Магия. Книжка. Нет. Она не должна об этом думать. Потому что сразу появляются кошмары.
Кухня, кухня… Она мыла посуду и шкафы, потом пошла в гостиную. Там уже было все прибрано, но она принялась полировать мебель, потому что не могла себя заставить уйти с этой работы, найти себе другую жизнь, и тогда явился он. И его лицо было какое-то не такое. Спина казалась слишком напряженной. Руки не свисали, они просто ждали.
Полли перекатилась на бок, подтянула ноги и попробовала обнять руками колени. Больно. Ноги казались оторванными от туловища. Внутри все горело. У нее было ощущение, будто ее расплющили, размазали по полу. Тонким слоем.
Ее стало знобить, она задрожала. Откуда-то дуло. Видимо, он оставил открытой внутреннюю дверь и неплотно закрыл наружную. Она попыталась опустить вниз пуловер, но шерсть была слишком грубой и раздражала кожу.
С того места, где она лежала, видна была лестница, и она поползла к ней, надеясь избавиться от сквозняка, найти более теплое место. Но когда уткнулась лбом в нижнюю ступеньку, посмотрела наверх, там было светлее, а значит, теплее. Заходящее солнце дарило свои последние лучи. Скоро стемнеет. Зимнее солнце неяркое, сейчас его лучи падают на ковер в одной из спален, она ляжет там, свернется калачиком и будет ждать смерти.

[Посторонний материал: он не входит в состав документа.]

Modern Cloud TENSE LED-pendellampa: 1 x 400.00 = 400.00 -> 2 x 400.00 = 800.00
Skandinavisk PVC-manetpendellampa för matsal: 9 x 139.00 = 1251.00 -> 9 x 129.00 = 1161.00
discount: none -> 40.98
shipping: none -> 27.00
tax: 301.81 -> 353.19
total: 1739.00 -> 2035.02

Она стала карабкаться наверх. Ноги не слушались, и она подтягивалась на перилах, перебирая руками. Колени бились о ступеньки. Когда она перевернулась на бок, ее бедро ударилось о стену.

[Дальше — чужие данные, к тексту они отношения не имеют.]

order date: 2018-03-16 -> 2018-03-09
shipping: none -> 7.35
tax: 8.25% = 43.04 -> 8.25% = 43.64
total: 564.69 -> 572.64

И она увидела кровь. Она остановилась и с любопытством взглянула на нее, даже потрогала пальцем. Как быстро она высыхает и темнеет, подумала Полли. Кровь сочится у нее между ног, образовав дорожку на внутренней стороне бедер, которая, превратившись в струйку, стекала по ноге.
Я грязная, подумала она. Нужно помыться.
Мысль о мытье вытеснила из сознания все кошмары. Подбадриваемая мыслью о теплой воде, она добралась до верха лестницы и поползла к ванной. Закрыла дверь и села на холодный белый кафель, прислонившись головой к стене, подтянув колени. Кровь продолжала сочиться.
Через мгновение она уперлась плечами в стену и, помогая себе руками, перевалилась через край ванны. Затем потянулась к крану.
Ей казалось, что если она вымоется, то снова станет прежней Только бы удалось смыть его запах и следы рук, очистить полость рта. Она будет лежать в теплой ванне и наслаждаться. Главное — включить воду.
Она искала кран на ощупь. Чтобы не открывать глаз. Не видеть своего отражения в зеркале. Не вспоминать кошмар, который ей пришлось пережить. Ни о чем не думать.
Она заберется в ванну. Вода будет выливаться и наливаться, скользить между пальцами рук и ног, ласкать ее тело.
Но к сожалению, все когда-нибудь кончается. Ей придется выйти из ванны, и кошмар вернется. Она будет медленно умирать. Прежде она представляла себе свою кончину так: она, уже старушка, лежит в постели на белоснежных простынях, вокруг собрались внуки. Один держит ее руку, чтобы она не чувствовала себя одинокой. Теперь она понимала: жизнь — это одиночество. Так же, как смерть.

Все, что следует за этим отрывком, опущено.